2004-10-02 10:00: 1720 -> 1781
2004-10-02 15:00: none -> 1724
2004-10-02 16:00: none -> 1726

--

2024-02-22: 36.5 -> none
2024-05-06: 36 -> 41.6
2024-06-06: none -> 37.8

==

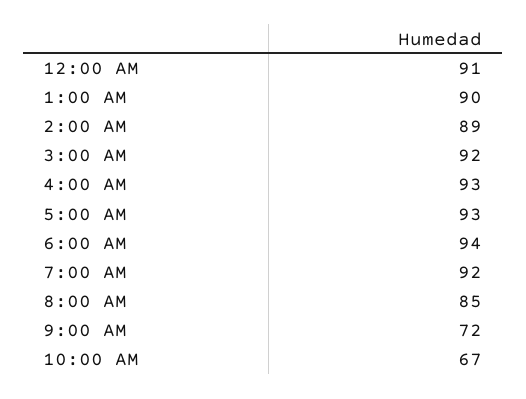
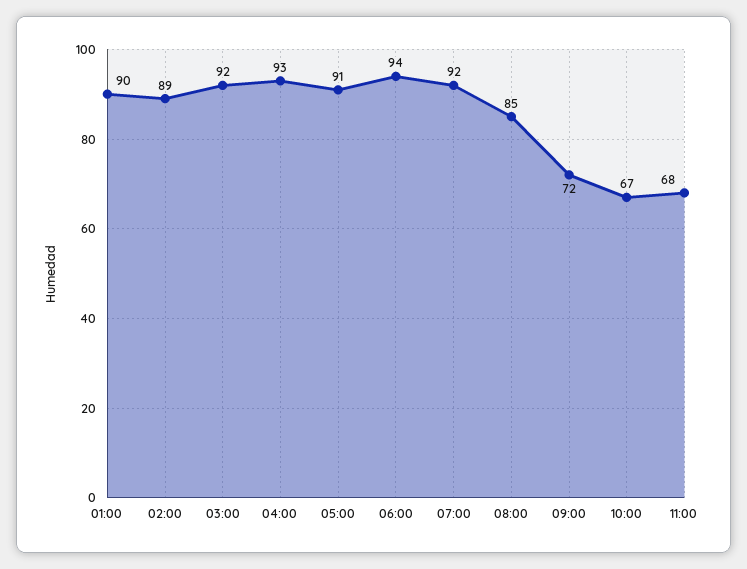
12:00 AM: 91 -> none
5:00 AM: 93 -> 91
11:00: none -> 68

Task:
Within the data above, the lines from the one with "2004-10-02 10:00: 1720 -> 1781" to the one with "2004-10-02 16:00: none -> 1726" must be repeated exactly; no other line belongs in the answer.

Expected output:
2004-10-02 10:00: 1720 -> 1781
2004-10-02 15:00: none -> 1724
2004-10-02 16:00: none -> 1726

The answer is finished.